We are seeking a highly skilled Senior Pharmacometrician to join our Clinical Pharmacology and Pharmacometrics Unit at our Headquarters in Lausanne. As a key member of our team, you will contribute to the modeling and simulation strategy for projects in Oncology and Antibiotics, leveraging state-of-the-art PK and PK/PD methodologies.

Key Responsibilities
  • Conduct pharmacometric analyses of nonclinical and clinical data using innovative quantitative methods, modeling pharmacokinetics, pharmacodynamics, biomarkers, and clinical outcomes data to facilitate quantitative decision-making in support of projects.
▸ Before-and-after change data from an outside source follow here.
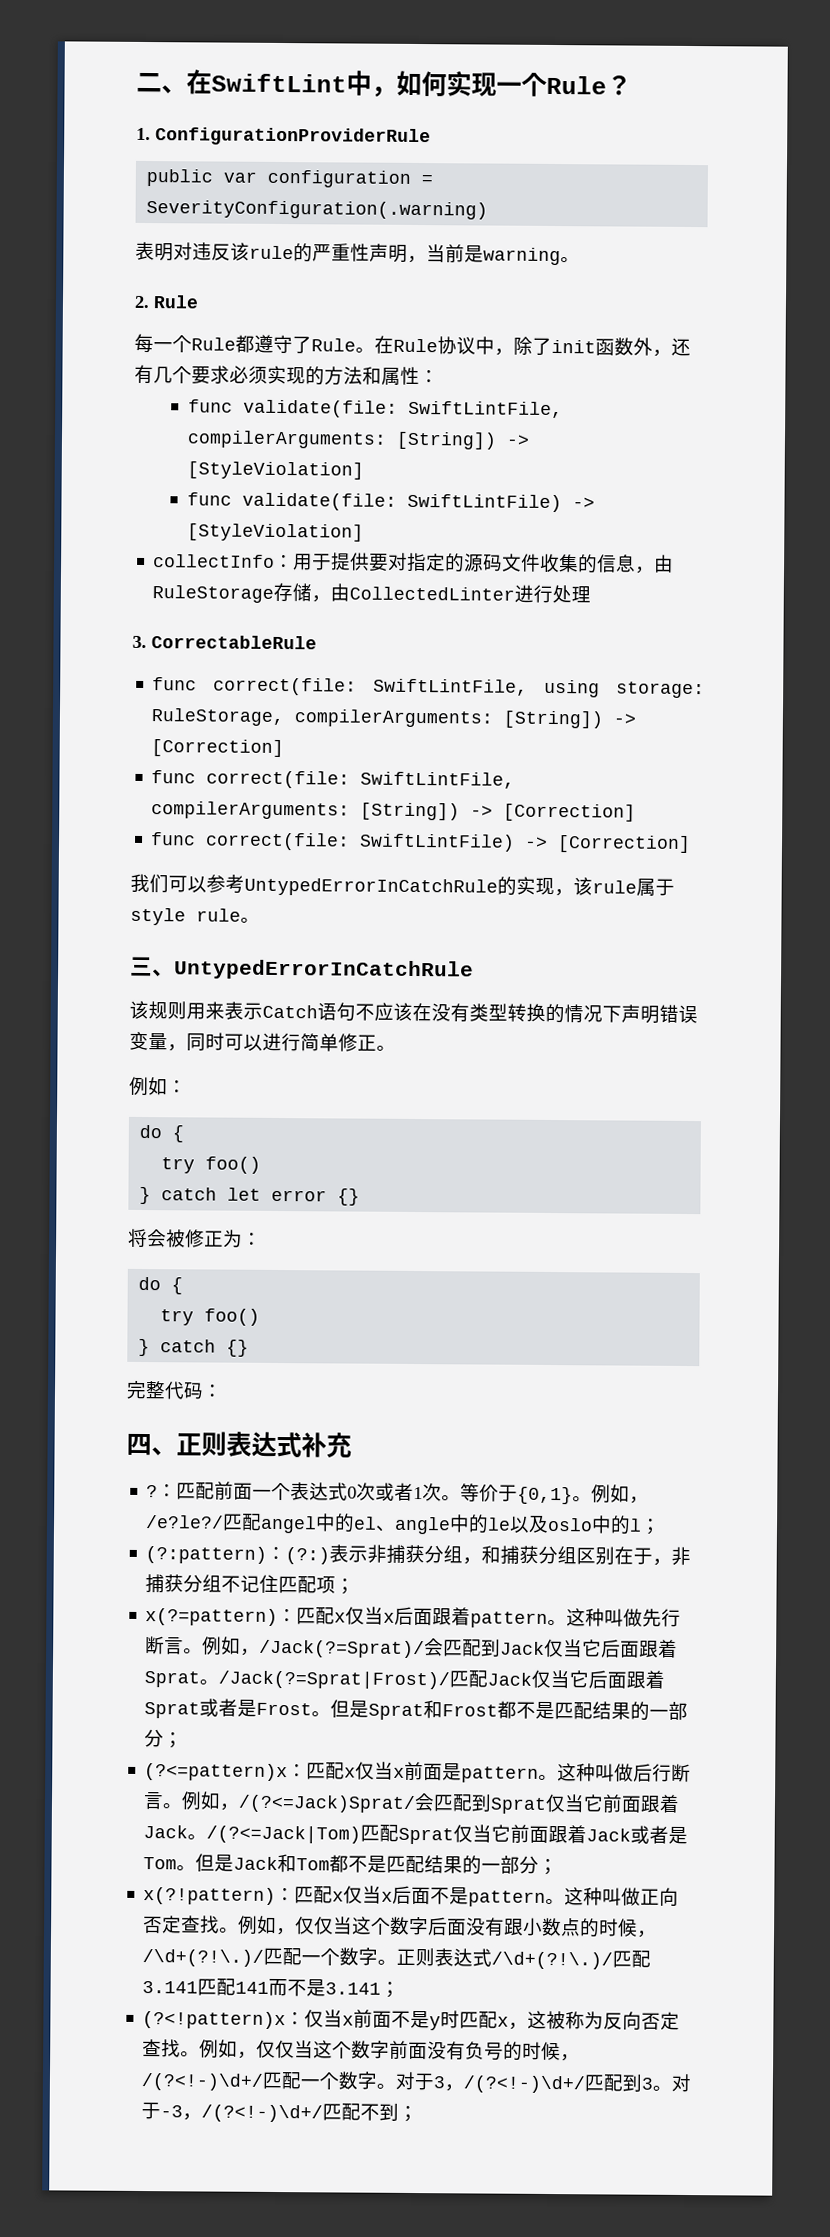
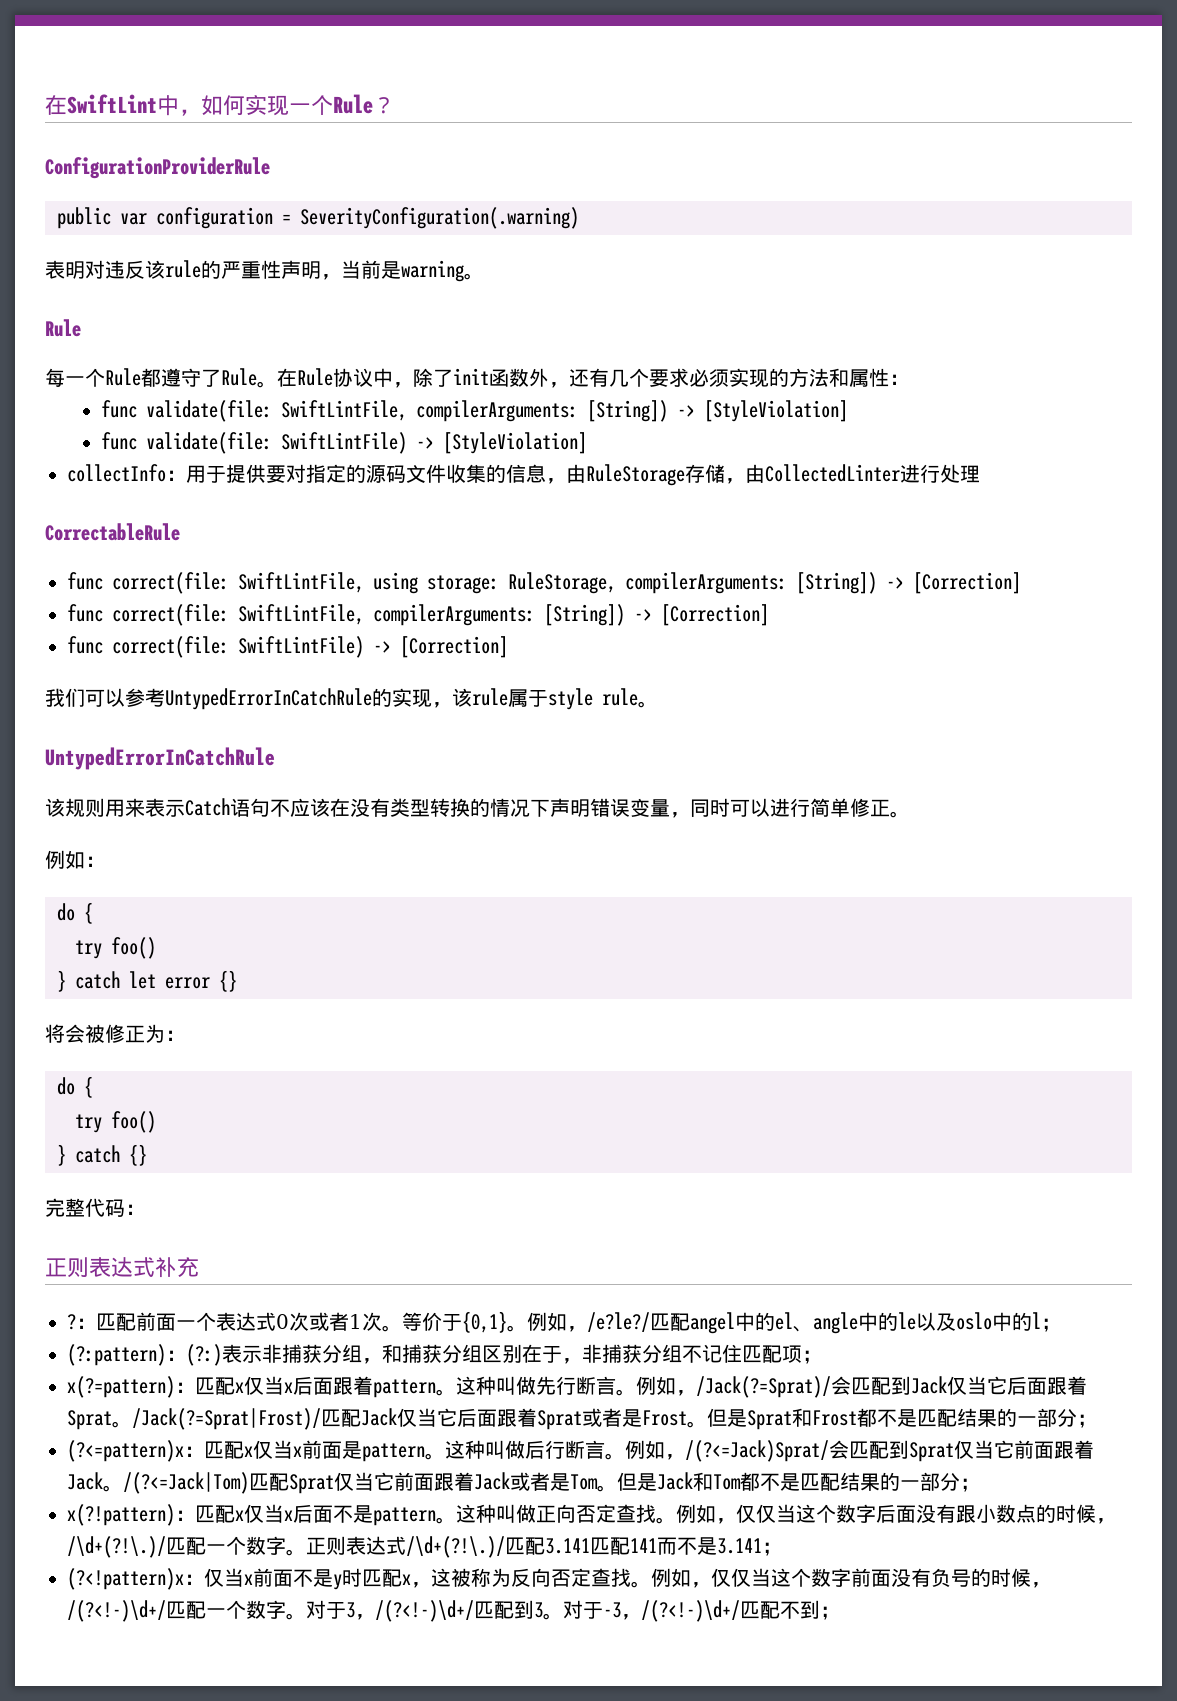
[136,72,187,94] 二、 -> (45, 105) none
[136,127,151,141] 1. -> (395, 105) none
[134,295,150,309] 2. -> (484, 276) none
[132,635,147,649] 3. -> (980, 474) none
[130,956,175,977] 三、 -> (658, 704) none
[126,1433,177,1456] 四、 -> (145, 1209) none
  • Contribute to the elaboration and execution of PK/PD modeling and simulation strategies to support model-informed drug development in early to late clinical phases of oncology and antibiotics projects.
  • Manage pharmacometrics activities of assigned projects, directly or in collaboration with external vendors, in compliance with regulatory guidelines.
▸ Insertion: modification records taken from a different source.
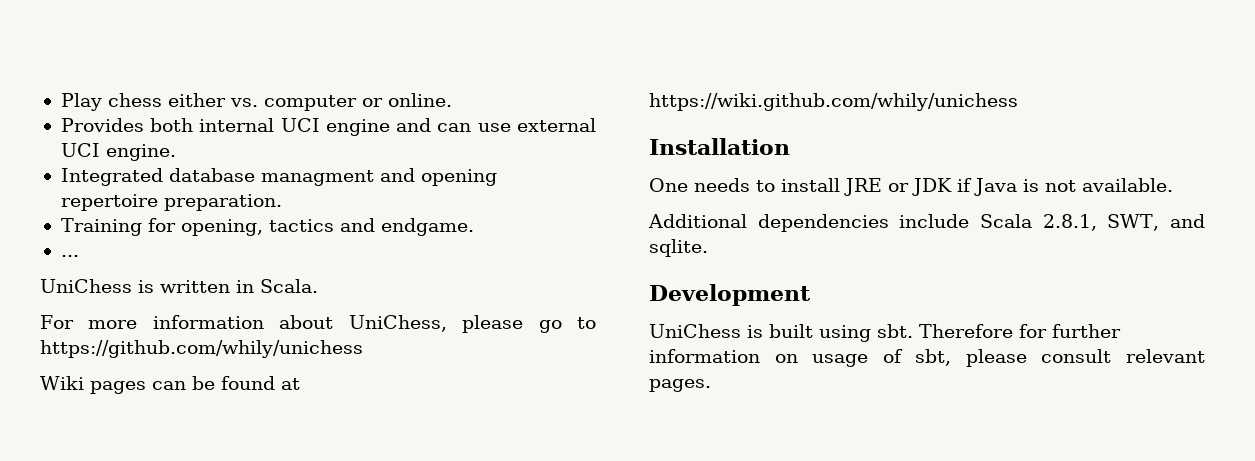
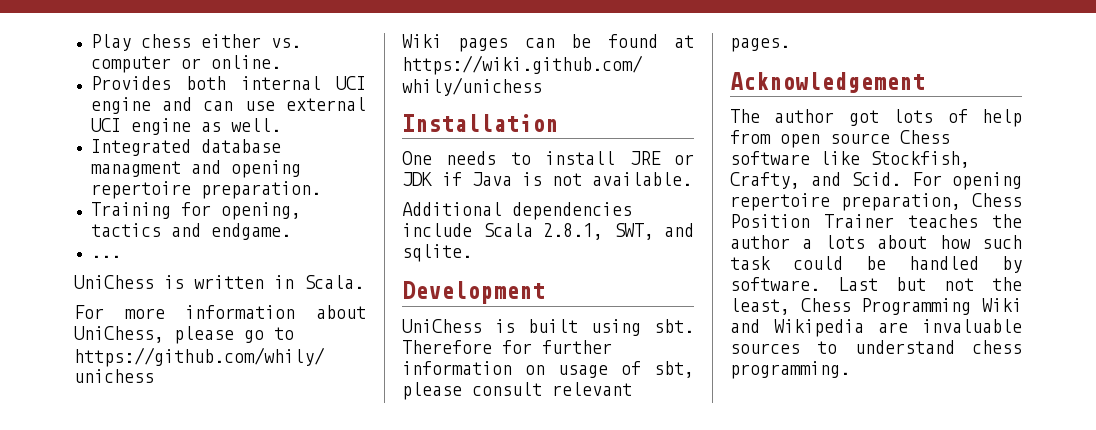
[105,144,176,161] engine. -> [130,118,281,135] engine as well.
(711, 385) none -> [730,72,925,93] [730,109,1022,127] [730,130,950,148] [730,151,970,168] [730,172,1022,190] [730,193,1022,211] [730,214,1022,228] [730,235,1022,249] [730,256,1022,273] [730,277,1022,291] [730,298,1022,315] [730,319,1022,337] [730,340,1022,354] [730,361,850,379] // Acknowledgement // The author got lots of help from open source Chess software like Stockfish, Crafty, and Scid. For opening repertoire preparation, Chess Position Trainer teaches the author a lots about how such task could be handled by software. Last but not the least, Chess Programming Wiki and Wikipedia are invaluable sources to understand chess programming.

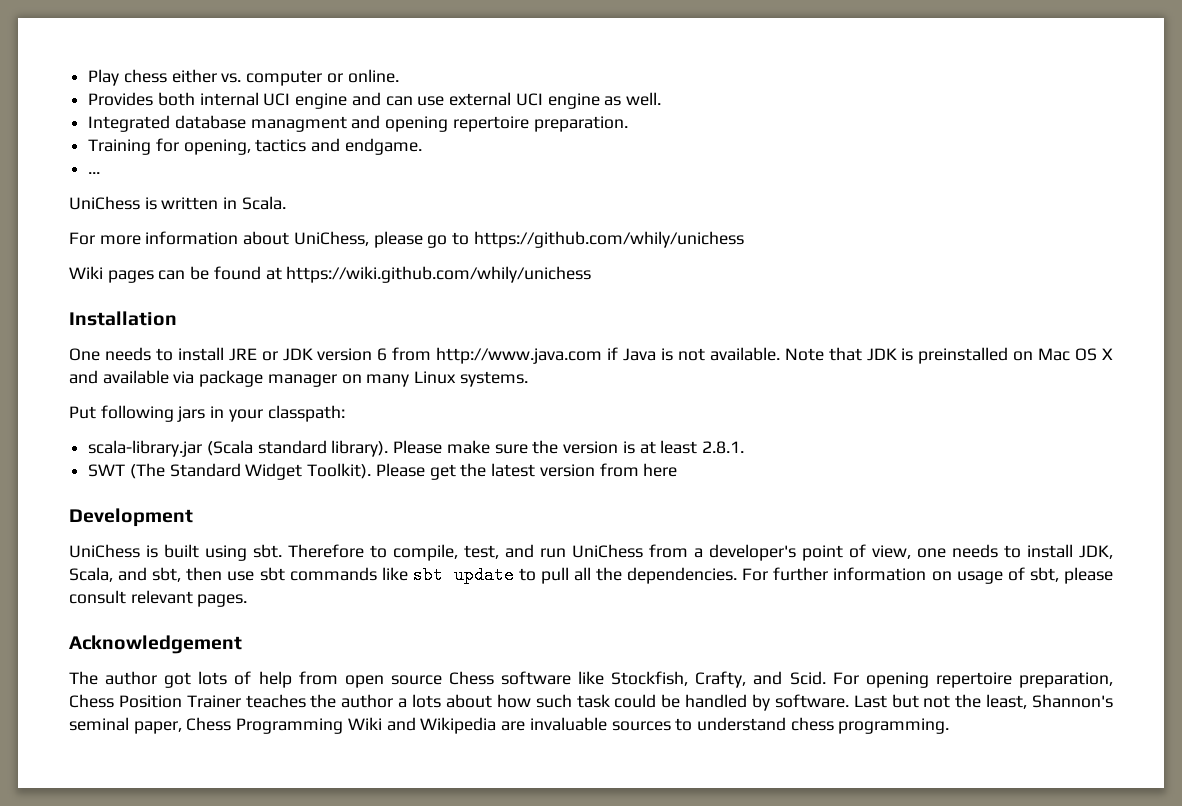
(432, 179) none -> [317,347,603,364] version 6 from http://www.java.com
[402,202,632,220] [402,223,694,240] [402,244,472,262] // Additional dependencies include Scala 2.8.1, SWT, and sqlite. -> [784,347,1113,364] [69,370,528,387] [69,405,345,422] [88,440,744,457] [88,463,678,480] Note that JDK is preinstalled on Mac OS X and available via package manager on many Linux systems. // Put following jars in your classpath: // scala-library.jar (Scala standard library). Please make sure the version is at least 2.8.1. // SWT (The Standard Widget Toolkit). Please get the latest version from here
[502,340,532,354] for -> [370,544,1113,561] [69,566,769,584] to compile, test, and run UniChess from a developer's point of view, one needs to install JDK, Scala, and sbt, then use sbt commands like sbt update to pull all the dependencies. For
(790, 306) none -> [1032,694,1114,708] [69,717,182,734] Shannon's seminal paper,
  • Collaborate with Clinical Pharmacology and relevant functions within Translational Medicine and Research & Development to support study design, dose selection, and optimization for small and large molecules under development.
  • Contribute to the preparation of pharmacometrics documentation to support regulatory or other cross-functional activities; may participate in interactions with Health Authorities.
  • Contribute and participate in scientific communications and events.
  • Support the In & Out licensing activities as part of Debiopharm's model.
Requirements
  • PhD or equivalent degree in pharmaceutical sciences, mathematics, statistics, engineering or similar disciplines with demonstrated expertise in pharmacometrics (population PK and PK/PD modeling, exposure-response analysis, disease progression models, clinical trial simulation).
  • Excellent programming skills (R, Python, …) and solid hands-on experience in Population PK/PD modelling softwares (Monolix, NONMEM); knowledge of PBPK modeling softwares (e.g.: SimCYP, PK-Sim, Gastro-Plus) is an asset.
  • In-depth understanding of pharmacology and pharmacokinetic concepts, as well as knowledge of preclinical and clinical development.
  • At least 3-5 years relevant experience within industry or academia; experience in oncology and/or antibiotics is an asset.
  • Knowledge of GCP, GCLP and relevant regulatory guidelines.
  • Ability to work independently while maintaining strong collaborations within cross-functional teams.
  • Strong organizational skills and ability to handle multiple tasks simultaneously.
  • Excellent presentation capabilities and communication skills in English (oral and written), French is an asset.
What We Offer
  • International, highly dynamic environment with a long-term vision.
  • Cross-functional collaboration at the forefront of the most advanced scientific developments in oncology and anti-bacterial industry.
  • Exposure to a wide variety of areas and functions within clinical development and the pharmaceutical industry.
  • Opportunity of personal development through specific trainings and attendance to scientific conferences.
  • Participation in a company where innovation, people and entrepreneurship are the fundamental keys to success.
  • Proud to be an Equal-Pay certified, we ensure offering to all our employees the same opportunities.